Gabriel Gomes, diretor-executivo da Purpose Brasil, defendeu a criação de estratégias de comunicação localizadas, que partam de vozes que entendem o contexto local. “É muito importante criar estratégias que sejam localizadas, que partam de vozes de pessoas que de fato entendem aquele contexto. Nesse sentido, nasce toda uma força potencial de comunicação a partir dos criadores de conteúdo, dos protagonistas locais, que recebem, de alguma maneira, a possibilidade de traduzir esses conteúdos para a realidade que de fato elas vivem””
Dríade Aguiar, cofundadora da Mídia NINJA, ressaltou a oportunidade de o Brasil assumir a liderança na narrativa ambiental global durante a COP. George Marshall, especialista em comunicação climática, e Marianna Olinger, produtora do documentário “O Território”, também compartilharam suas experiências sobre a importância de contar histórias que conectem e mobilizem diferentes públicos.

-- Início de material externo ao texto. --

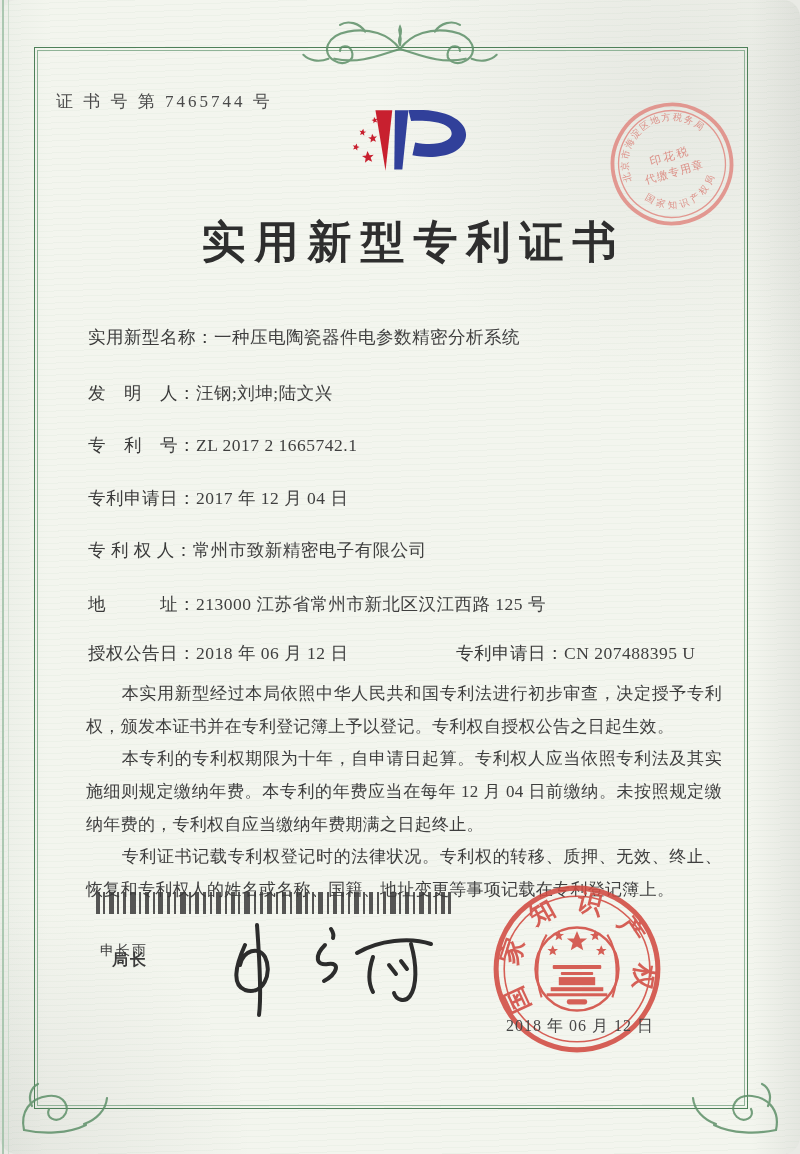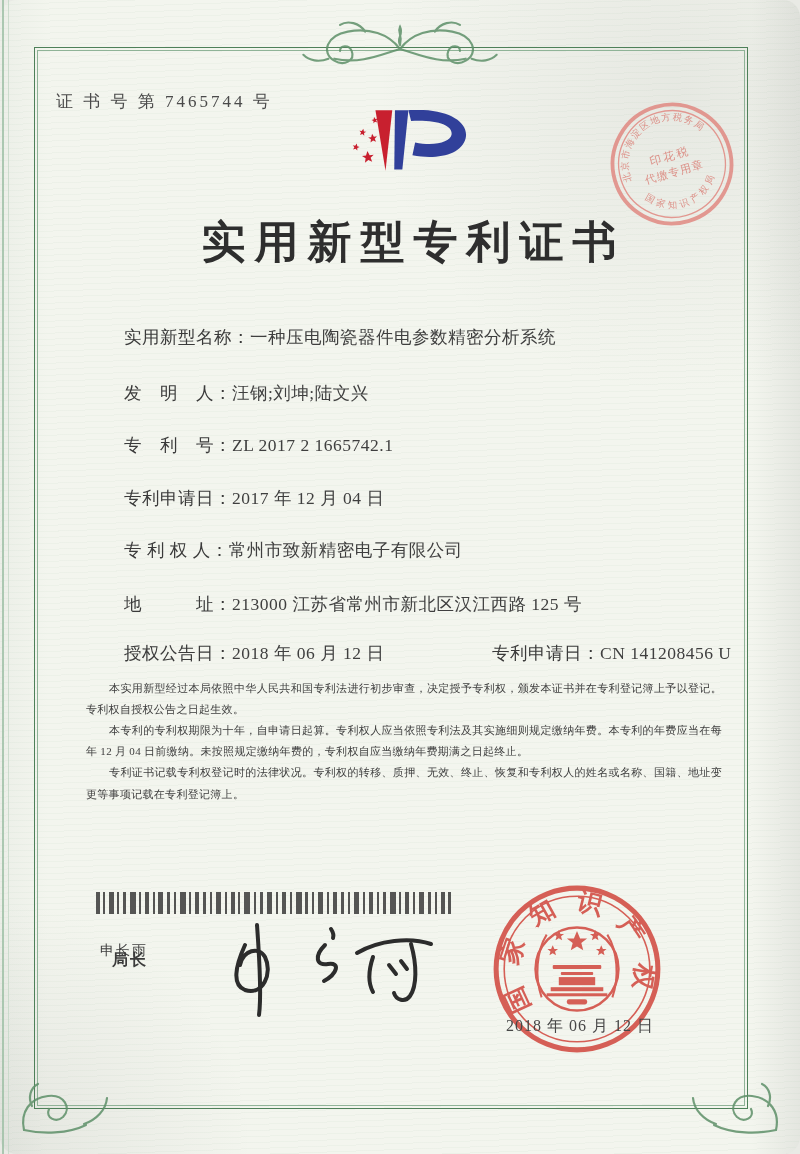--- a/index.html
+++ b/index.html
@@ -32,7 +32,7 @@
     transform:rotate(-16deg);opacity:.8;}
   .fields{position:absolute;left:88px;top:0;width:640px;}
   .frow{position:absolute;left:0;font-size:17.5px;color:#3a3a3a;letter-spacing:.5px;white-space:nowrap;}
-  .frow .lab{color:#3a3a3a;margin-left:36px;}
+  .frow .lab{color:#3a3a3a;}
   .frow .val{color:#3f3f3f;}
   .grant-right{position:absolute;left:368px;top:0;}
   .paras{position:absolute;left:86px;right:78px;top:678px;font-size:11px;

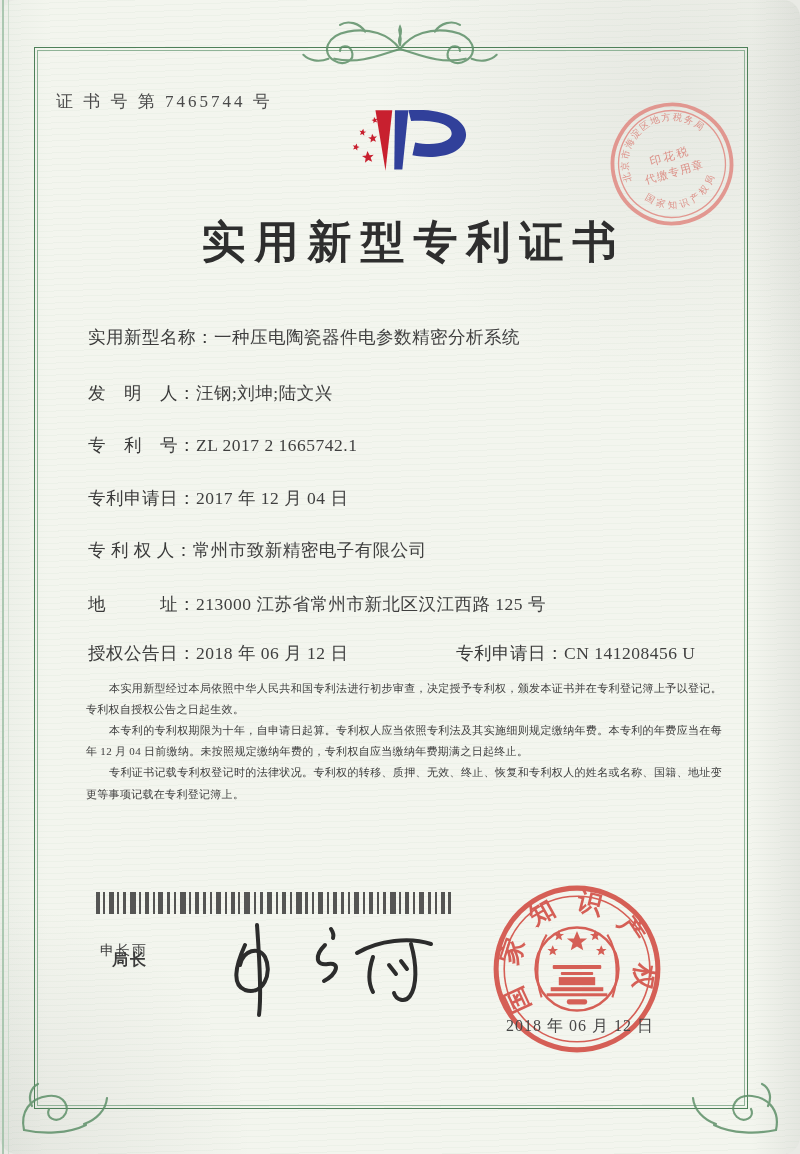--- a/index.html
+++ b/index.html
@@ -156,7 +156,7 @@
     <div class="frow" style="top:641px">
       <span class="lab">授权公告日：</span><span class="val">2018 年 06 月 12 日</span>
       <span class="grant-right">
-        <span class="lab">专利申请日：</span><span class="val">CN 141208456 U</span>
+        <span class="lab">专利申请日：</span><span class="val">CN 207488395 U</span>
       </span>
     </div>
   </div>

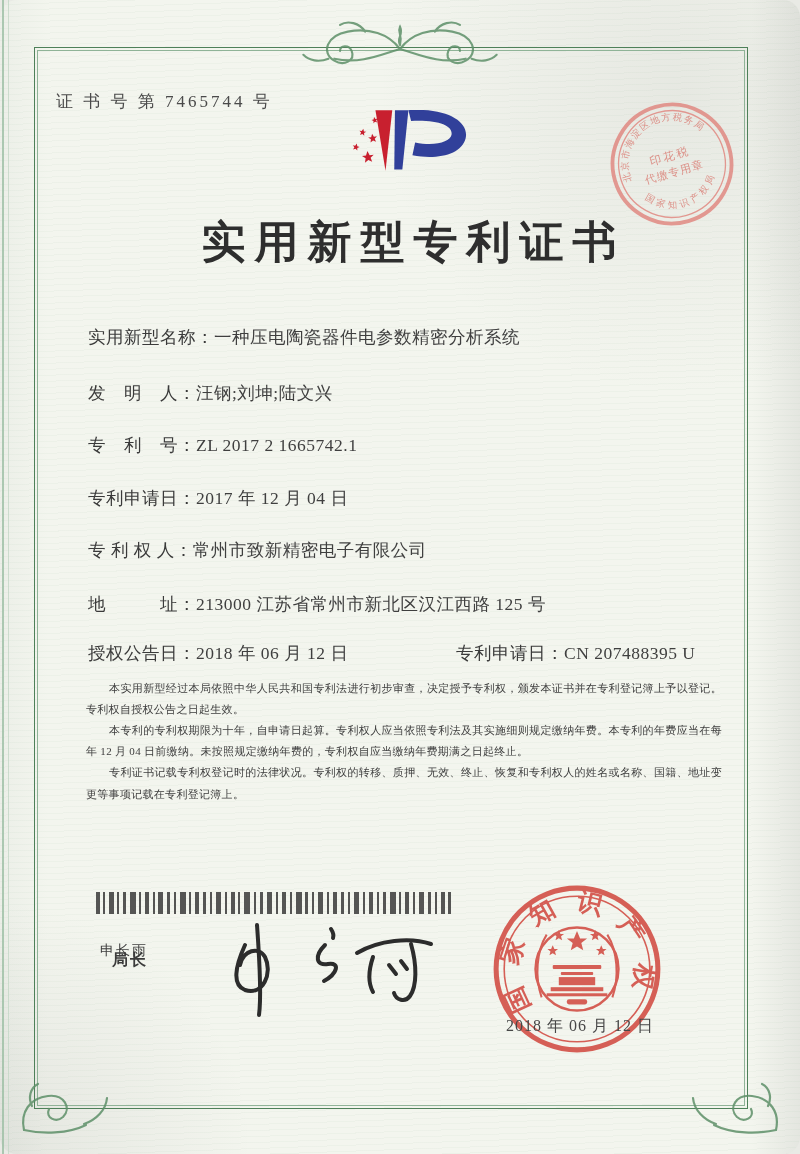--- a/index.html
+++ b/index.html
@@ -35,7 +35,7 @@
   .frow .lab{color:#3a3a3a;}
   .frow .val{color:#3f3f3f;}
   .grant-right{position:absolute;left:368px;top:0;}
-  .paras{position:absolute;left:86px;right:78px;top:678px;font-size:11px;
+  .paras{position:absolute;left:86px;right:78px;top:678px;font-size:17px;
     color:#3e3e3e;line-height:1.92;text-align:justify;letter-spacing:.3px;}
   .paras p{margin:0;text-indent:2.1em;}
   .barcode{position:absolute;left:96px;top:892px;width:358px;height:22px;opacity:.85;}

O segundo dia do seminário evidenciou um consenso sobre a urgência de repensar o financiamento da cultura e o poder das narrativas como estratégias essenciais para o enfrentamento da crise climática. A mensagem que ecoou ao longo do dia foi a de que a cultura, com sua capacidade de gerar sentido, beleza e encantamento, é uma ferramenta poderosa para mobilizar a sociedade e construir um futuro mais justo e sustentável para todos.